Remembering Dr Charles ‘Chilla’ Wilson – by Ken Donald
Dr Charles ‘Chilla’ Wilson, former Queensland and Wallabies representative passed away aged 85 on September 2nd, 2016. He was a UQ Club Stalwart, and will be dearly missed by the community.
Ken Donald spoke of their time together both on and off the field:
“I first met Chilla when I turned up at rugby training for UQ as a “fresher”. I had played against Uni in the annual GPS Schools game the year before and I was nervous about this first attempt to join the UQ Rugby Team. As I warmed up at the old Victoria Park training ground Chilla dropped in beside me, jogged along and welcomed me. He told me how the team hoped I would become part of the plan and outlined what was expected of the wingers in the way they went about the game. He then queried my exam results and my study plans (later, others were surprised by the latter as attention to study was not considered Chilla’s first priority.) He had however already showed me that this was a team game and that we were there to support one another.

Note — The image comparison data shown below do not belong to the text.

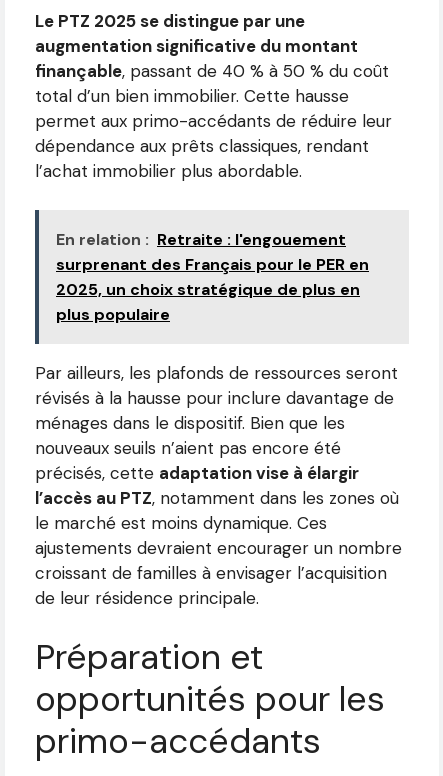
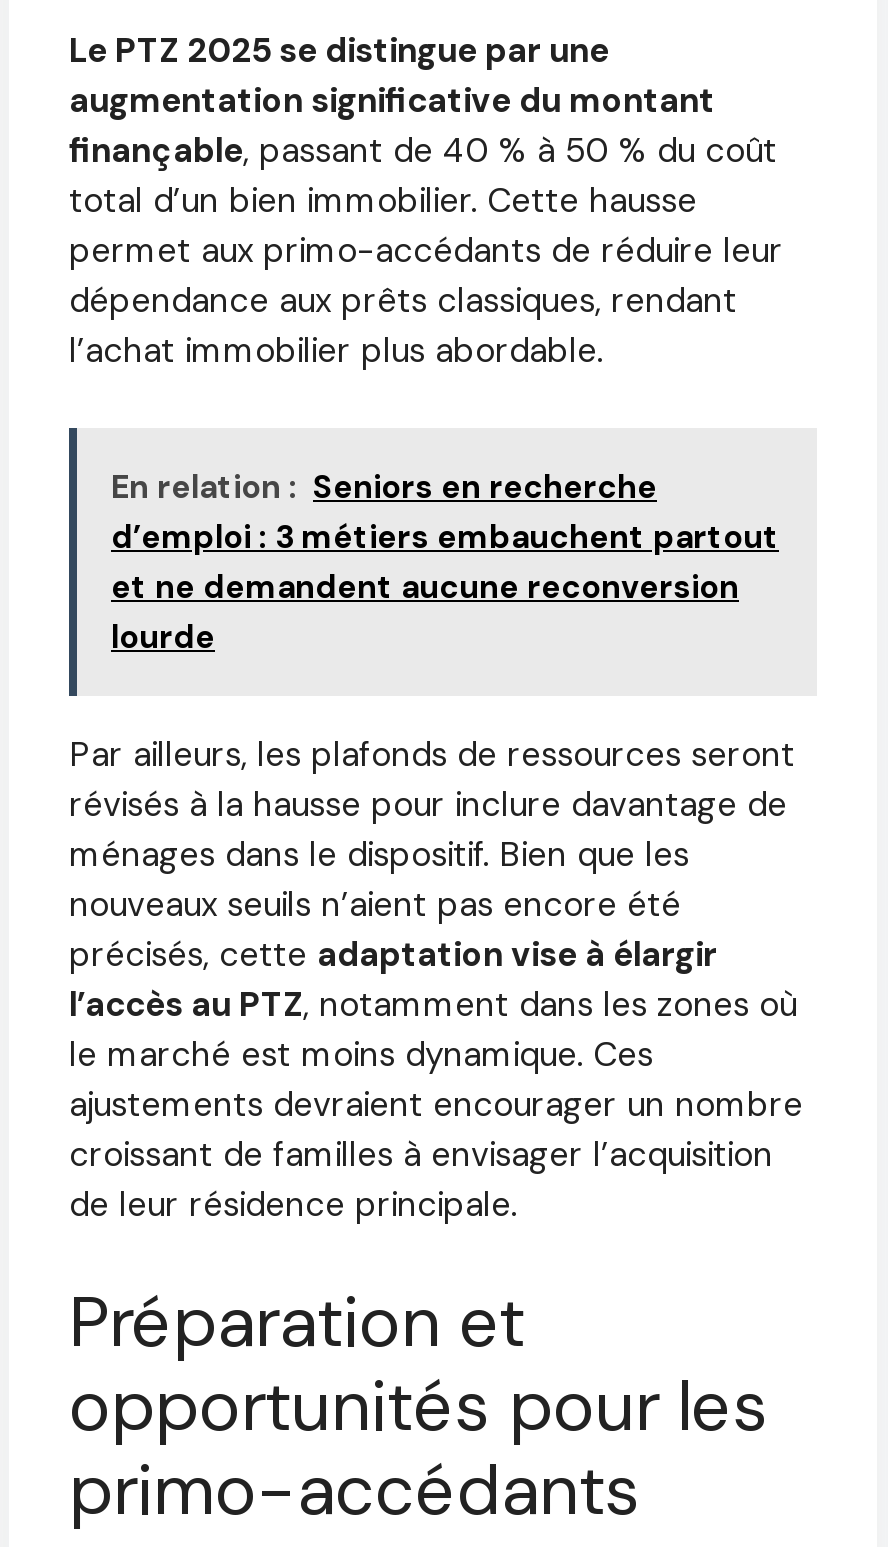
- En relation : Retraite : l'engouement
- surprenant des Français pour le PER en
- 2025, un choix stratégique de plus en
- plus populaire
+ En relation : Seniors en recherche
+ d’emploi : 3 métiers embauchent partout
+ et ne demandent aucune reconversion
+ lourde
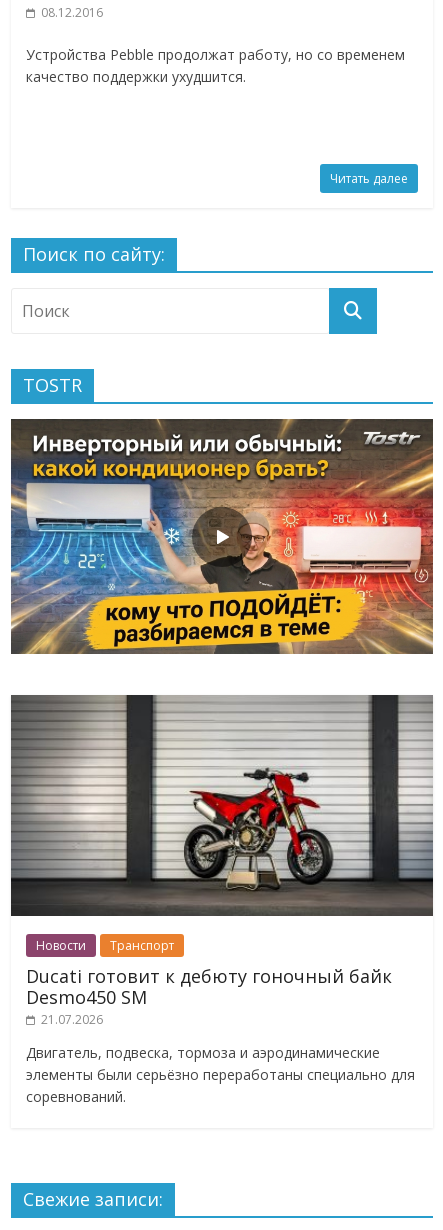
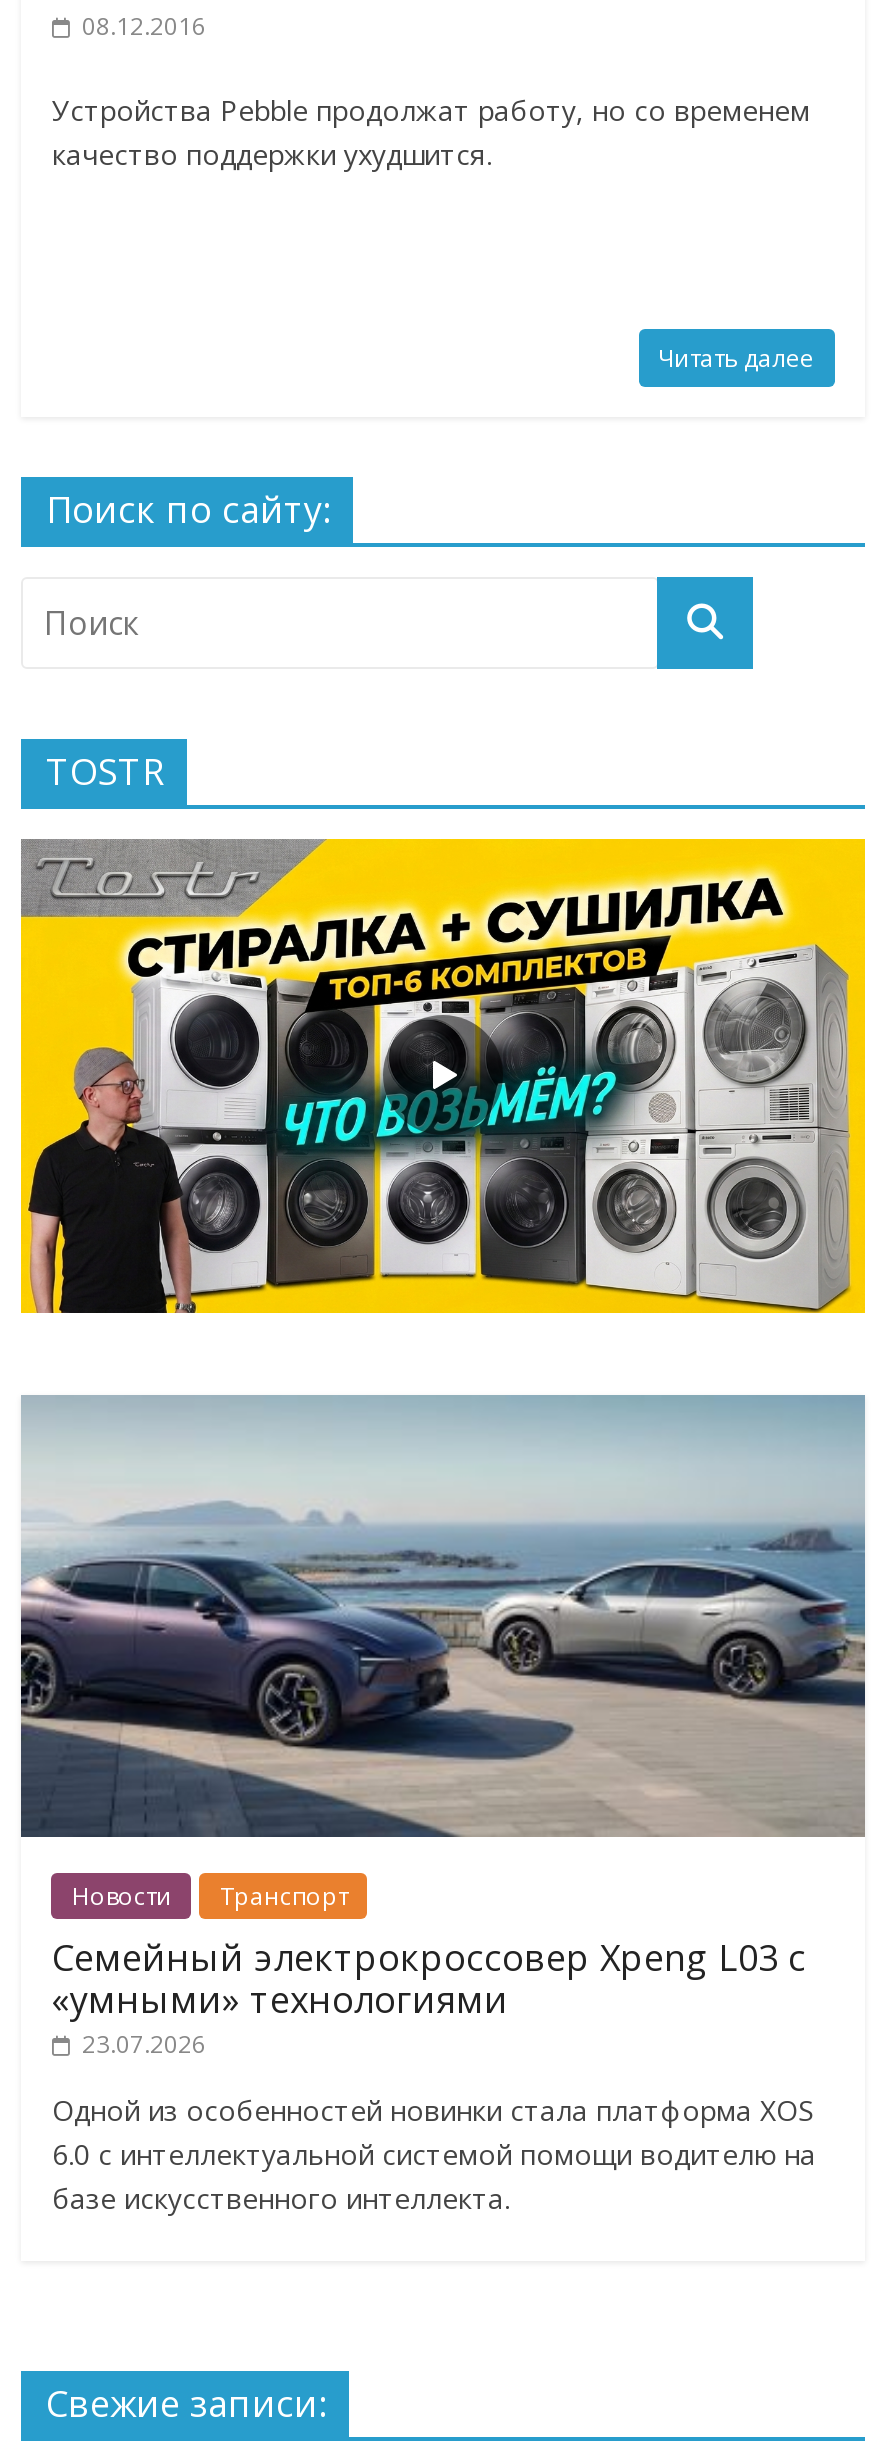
- [image]
+ [image]

- [image]
+ [image]

- Ducati готовит к дебюту гоночный байк
- Desmo450 SM
- 21.07.2026
+ Семейный электрокроссовер Xpeng L03 с
+ «умными» технологиями
+ 23.07.2026

- Двигатель, подвеска, тормоза и аэродинамические
- элементы были серьёзно переработаны специально для
- соревнований.
+ Одной из особенностей новинки стала платформа XOS
+ 6.0 с интеллектуальной системой помощи водителю на
+ базе искусственного интеллекта.
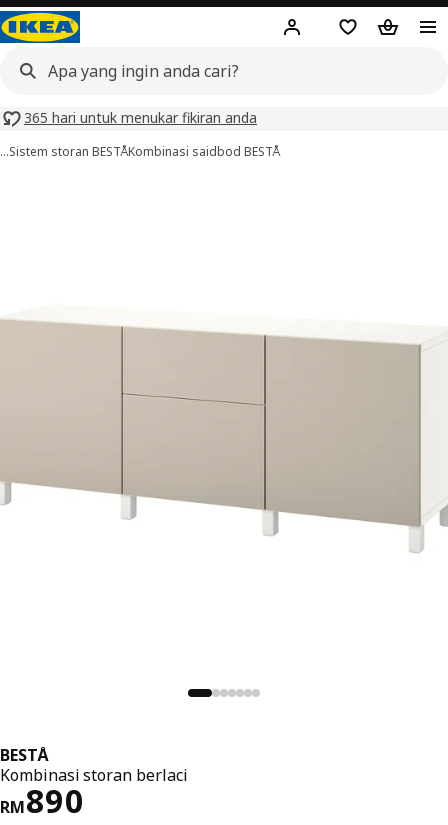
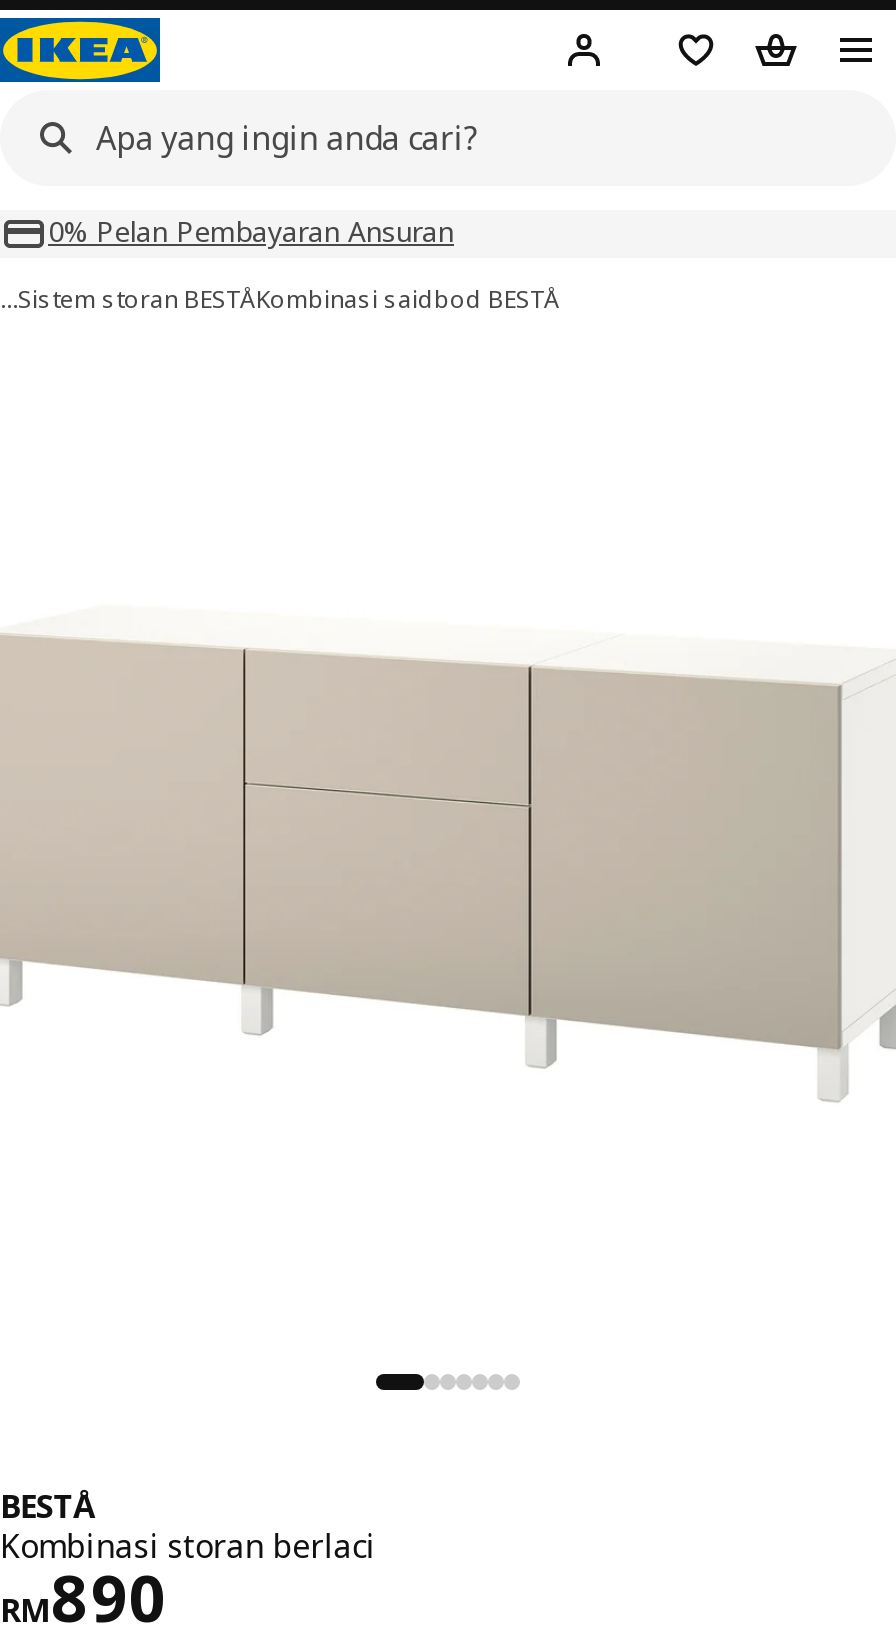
- 365 hari untuk menukar fikiran anda
+ 0% Pelan Pembayaran Ansuran
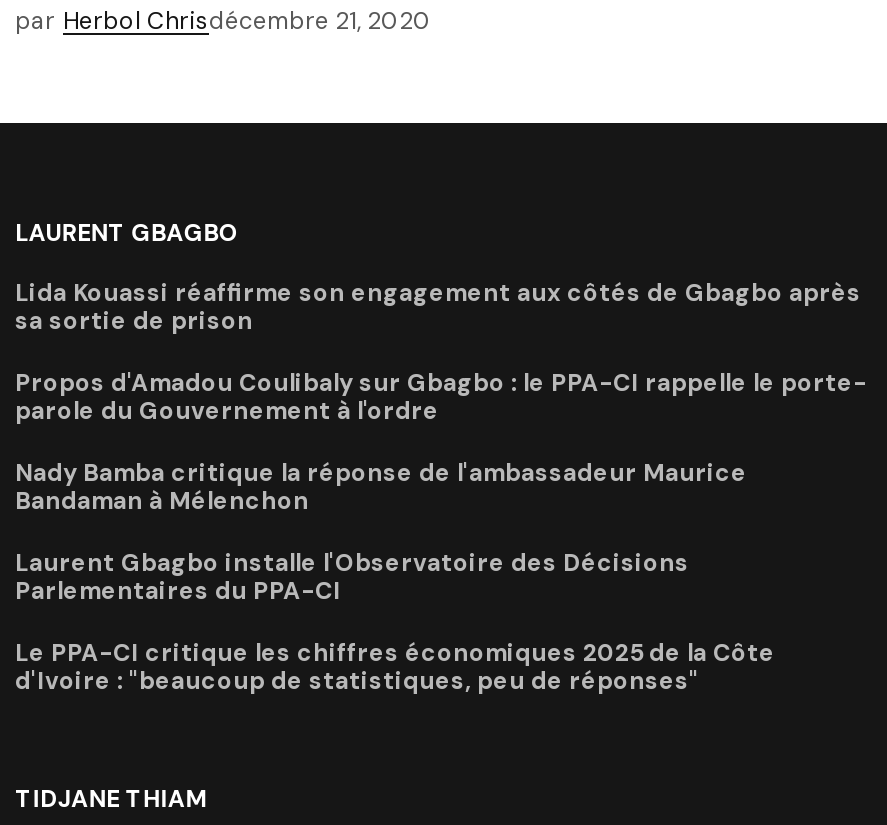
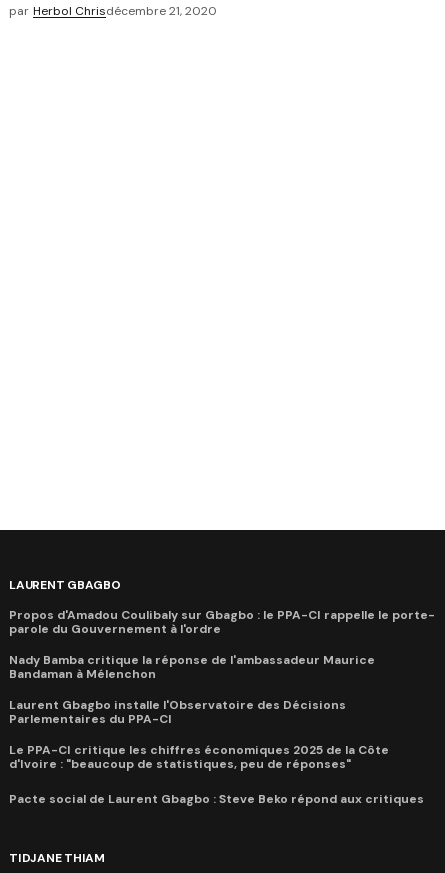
- Lida Kouassi réaffirme son engagement aux côtés de Gbagbo après
- sa sortie de prison

+ Pacte social de Laurent Gbagbo : Steve Beko répond aux critiques
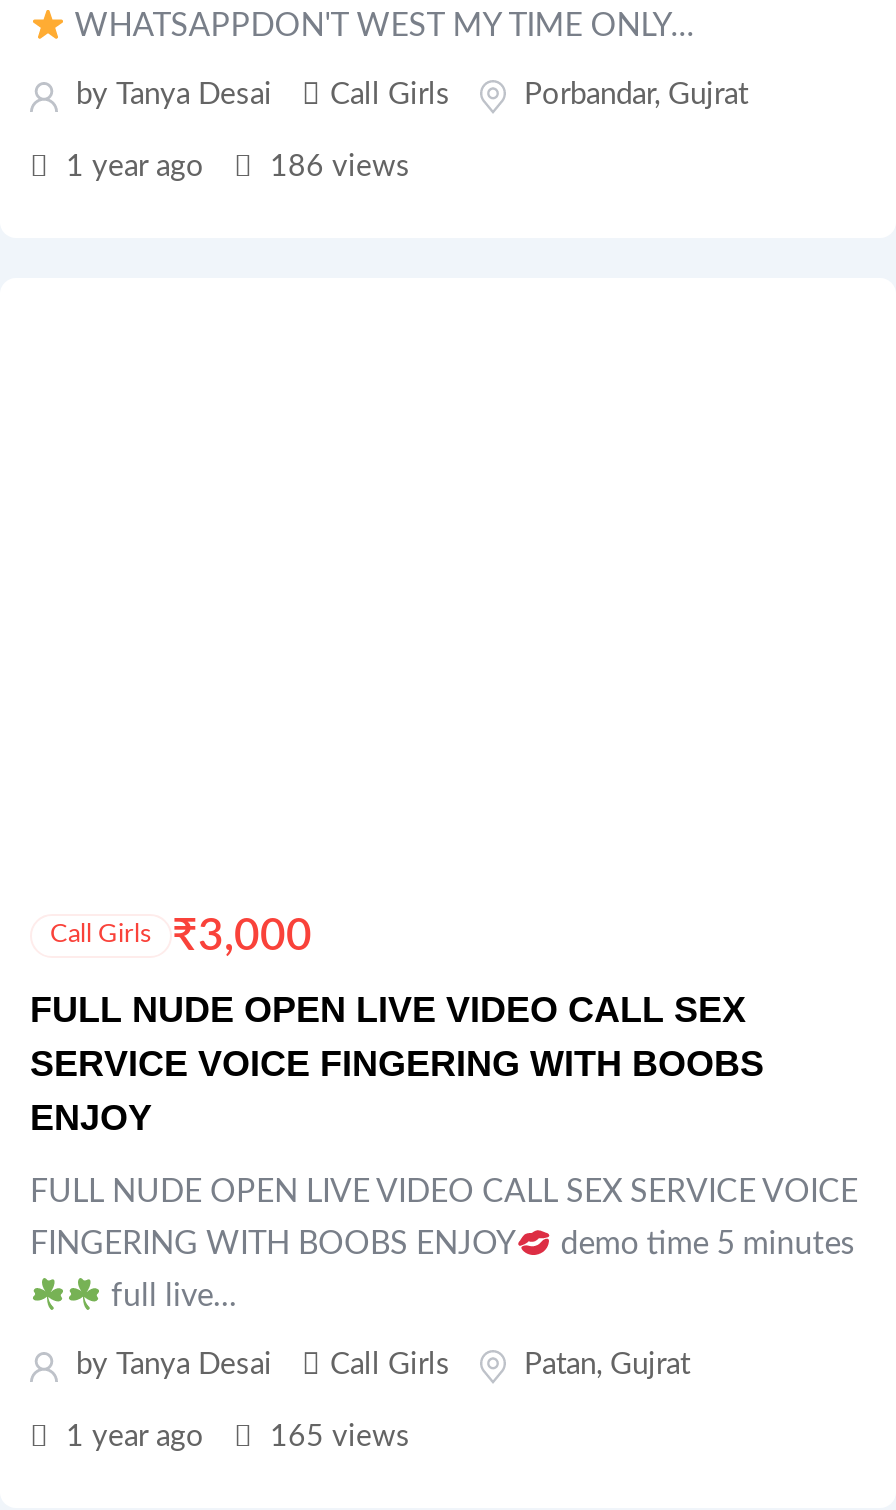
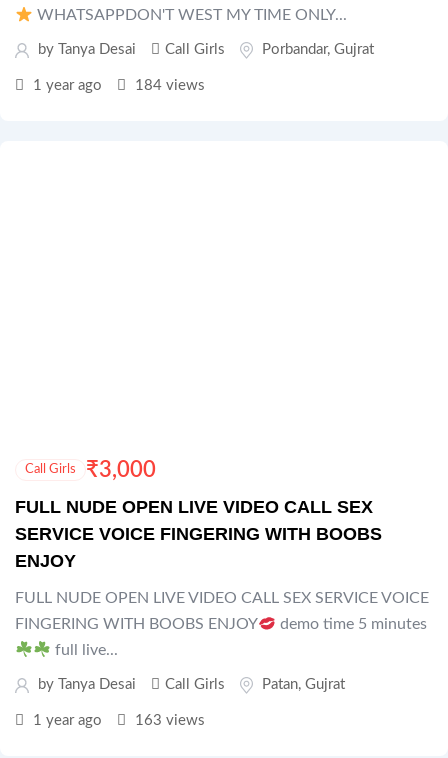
- 1 year ago 186 views
+ 1 year ago 184 views

- 1 year ago 165 views
+ 1 year ago 163 views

Fast forward a few months and we were room mates in Sydney for my first Test against the All Blacks. Early on the morning of the Test I was “hooked” by a conman who called from the hotel lobby. To cut an embarrassing story short “enter Chilla/ exit conman”. Team effort again. During the Test I got crushed on my first ball carry and later finished up with four broken bones in my right hand (no replacements in those days) and Chilla took time out from his struggles up front to check several times to see how things were going. The point here is that Chilla made major contributions to the game on the field as statistics show and importantly to the culture which makes it enjoyable and safe to play what is a game of controlled violence. Chilla was not chosen for the Wallaby tour of Britain that year (for which the team suffered) but out of the blue in 1958 he was chosen to captain the Wallabies to New Zealand. The records show that they took a Test from the All Blacks on their home soil a feat that was (and is) long over due. After that tour Chilla headed off to the UK ( now serious about study) and completed his specialist training in Obs and Gynae. Whilst there he played rugby for clubs and counties in several parts of Britain and represented at least two counties in matches against the All Blacks (I can just hear him reminding them of the result in NZ in 1958 during those UK games as well as after). On return to Australia he became captain coach of Wests in Brisbane to again make his contribution to the team game. Finally he retired from rugby and built his medical career.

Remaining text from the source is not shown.